• _Your assignment_: Using the listing below, retype exactly the lines starting at the one with "[148,191,591,212] POTTERY_OPEN_HASH_MAP_VALUE_KEY(x) ->" and ending at the one with "[302,555,328,569] bit ->", and include both.

### Stored data

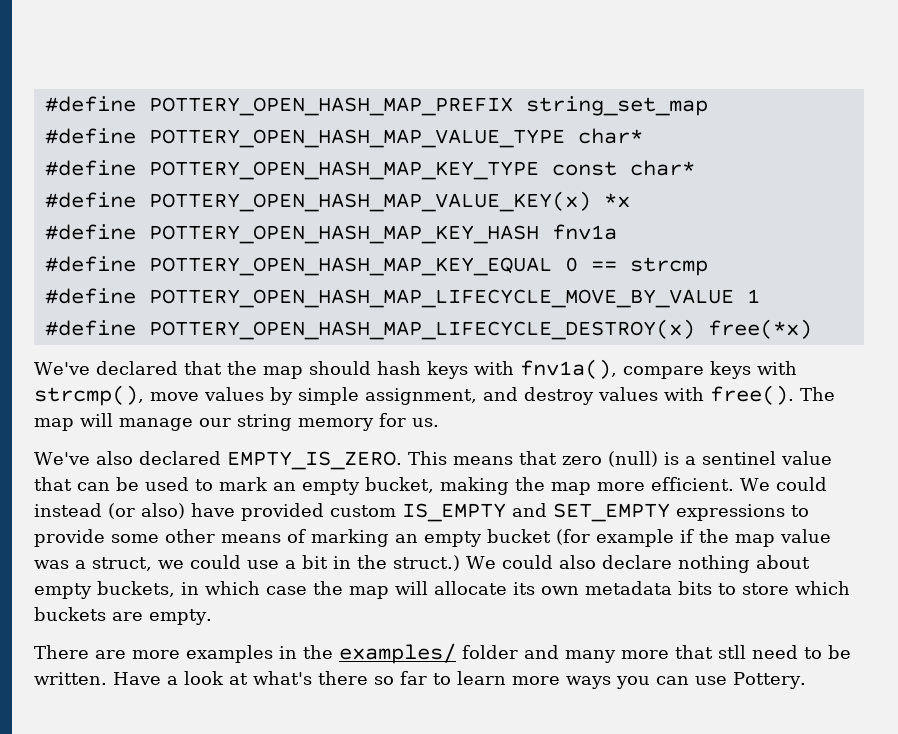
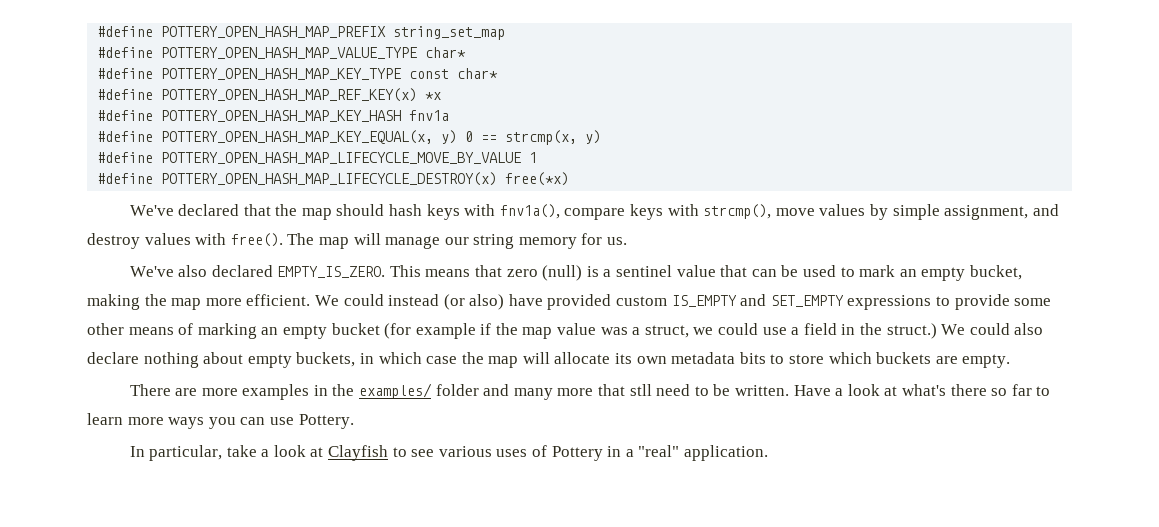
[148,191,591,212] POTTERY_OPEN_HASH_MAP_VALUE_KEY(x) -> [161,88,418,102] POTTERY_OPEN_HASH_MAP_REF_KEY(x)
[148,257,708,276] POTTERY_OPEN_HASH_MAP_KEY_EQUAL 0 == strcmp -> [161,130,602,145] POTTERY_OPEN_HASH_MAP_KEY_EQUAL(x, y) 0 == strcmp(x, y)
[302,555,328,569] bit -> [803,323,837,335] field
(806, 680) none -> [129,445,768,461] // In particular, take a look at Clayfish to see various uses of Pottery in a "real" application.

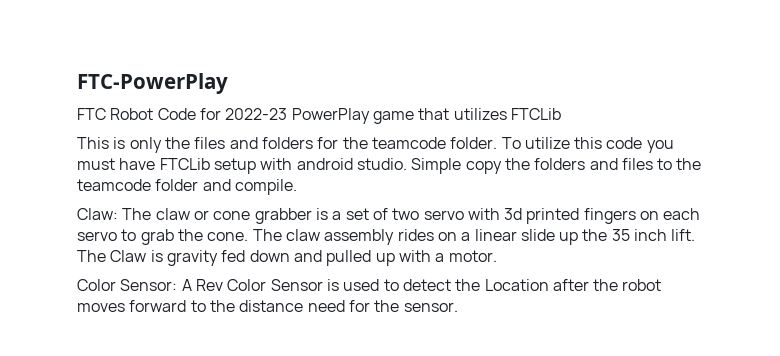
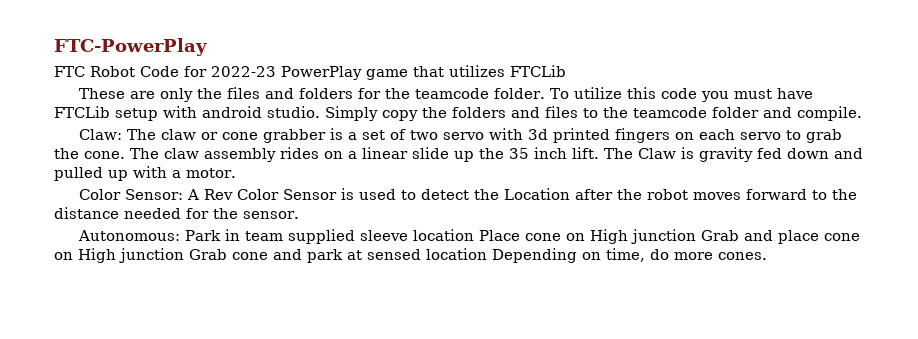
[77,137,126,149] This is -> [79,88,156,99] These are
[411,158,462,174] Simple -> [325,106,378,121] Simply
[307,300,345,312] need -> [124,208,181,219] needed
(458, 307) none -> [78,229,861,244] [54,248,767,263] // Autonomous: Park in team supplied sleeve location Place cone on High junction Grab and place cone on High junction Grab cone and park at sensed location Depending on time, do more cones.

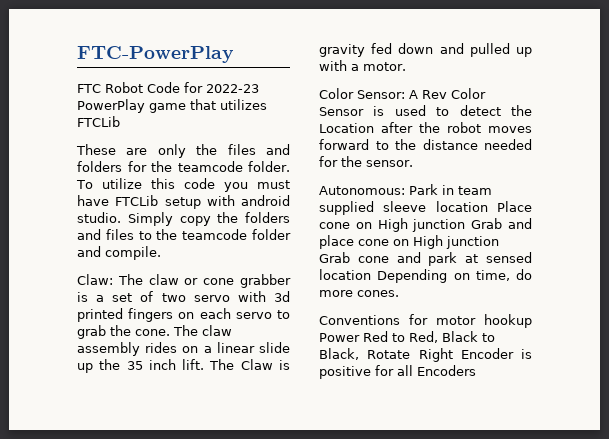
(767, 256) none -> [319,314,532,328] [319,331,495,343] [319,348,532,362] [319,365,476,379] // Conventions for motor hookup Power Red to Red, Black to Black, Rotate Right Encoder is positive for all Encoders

######
### Stored data

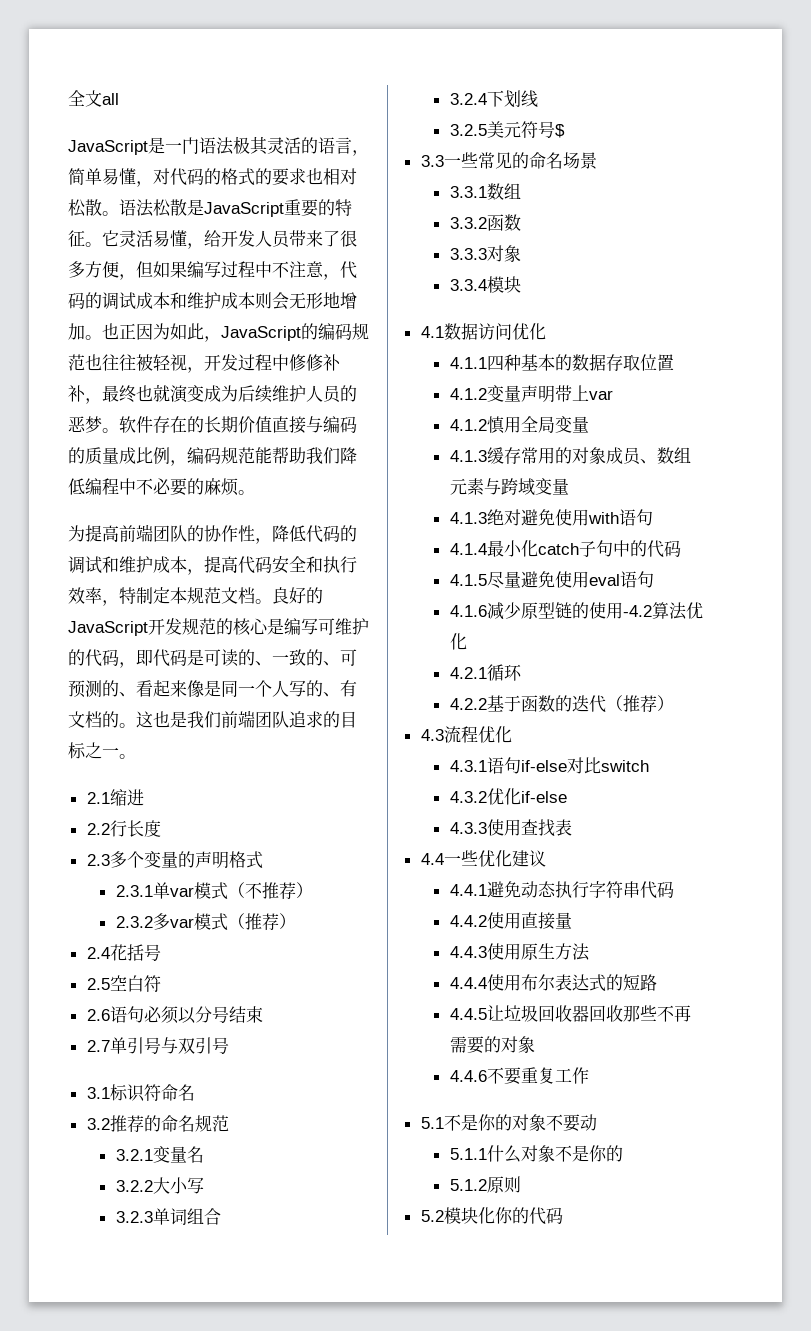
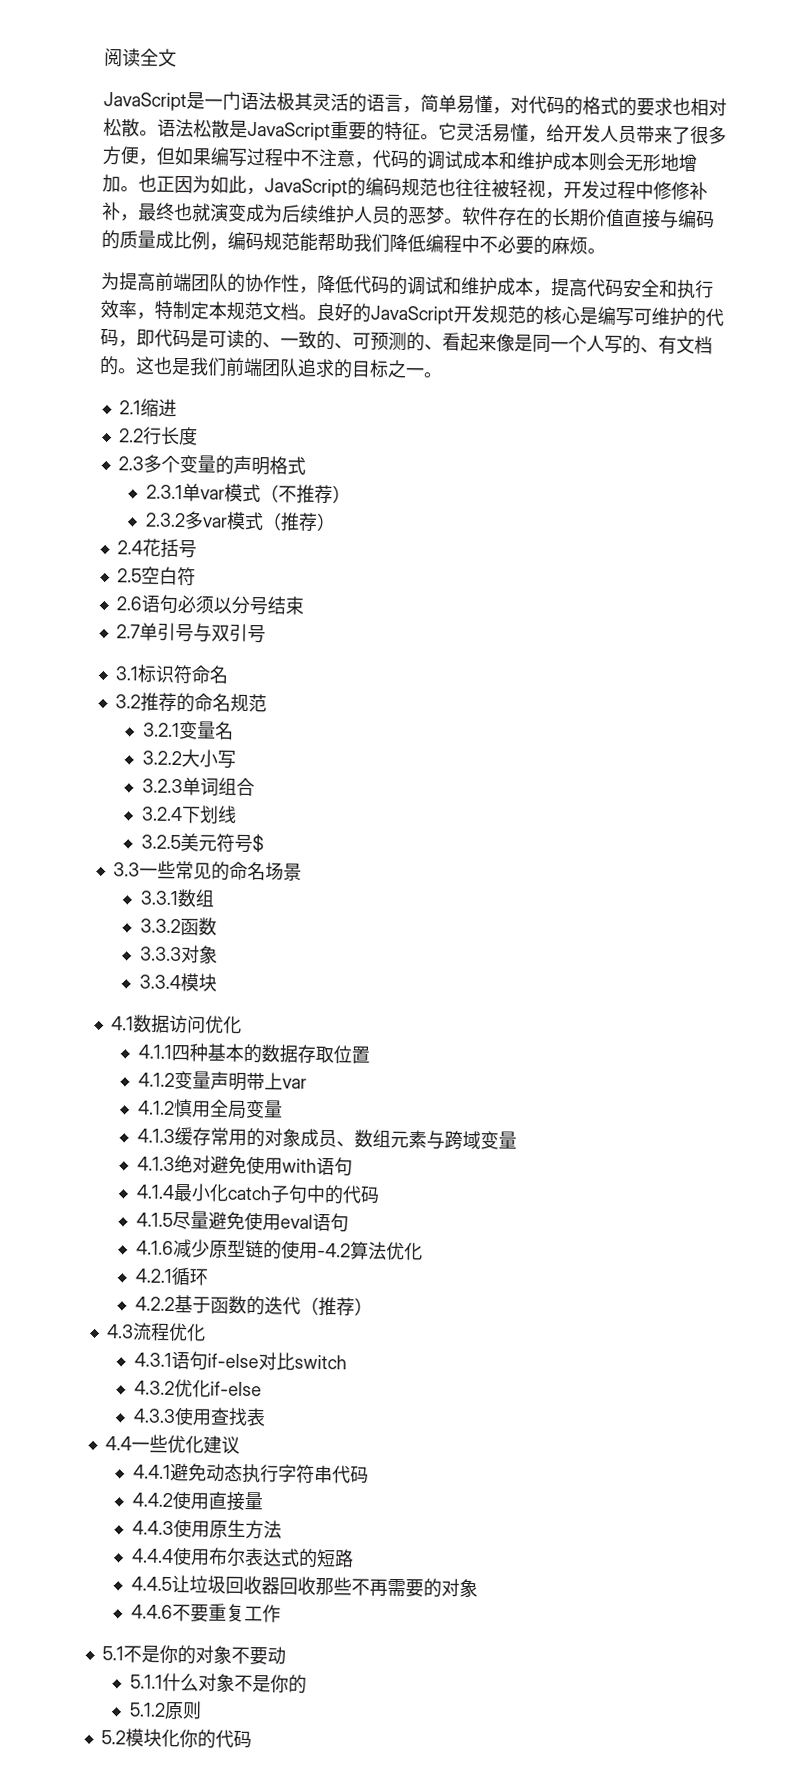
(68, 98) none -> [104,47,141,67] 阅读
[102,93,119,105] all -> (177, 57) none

######
### Stored data

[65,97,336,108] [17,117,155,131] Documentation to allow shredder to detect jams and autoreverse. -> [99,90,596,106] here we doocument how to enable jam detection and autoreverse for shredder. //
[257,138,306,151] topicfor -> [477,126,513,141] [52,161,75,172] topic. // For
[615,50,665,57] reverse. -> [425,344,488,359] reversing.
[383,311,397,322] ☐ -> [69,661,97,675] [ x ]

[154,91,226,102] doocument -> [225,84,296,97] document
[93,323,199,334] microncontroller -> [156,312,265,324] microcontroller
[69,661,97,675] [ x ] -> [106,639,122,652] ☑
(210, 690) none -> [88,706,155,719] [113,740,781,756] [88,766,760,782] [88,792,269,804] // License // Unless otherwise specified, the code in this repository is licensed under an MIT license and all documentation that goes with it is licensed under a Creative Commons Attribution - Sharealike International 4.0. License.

######

• _Response to the exercise_:
[148,191,591,212] POTTERY_OPEN_HASH_MAP_VALUE_KEY(x) -> [161,88,418,102] POTTERY_OPEN_HASH_MAP_REF_KEY(x)
[148,257,708,276] POTTERY_OPEN_HASH_MAP_KEY_EQUAL 0 == strcmp -> [161,130,602,145] POTTERY_OPEN_HASH_MAP_KEY_EQUAL(x, y) 0 == strcmp(x, y)
[302,555,328,569] bit -> [803,323,837,335] field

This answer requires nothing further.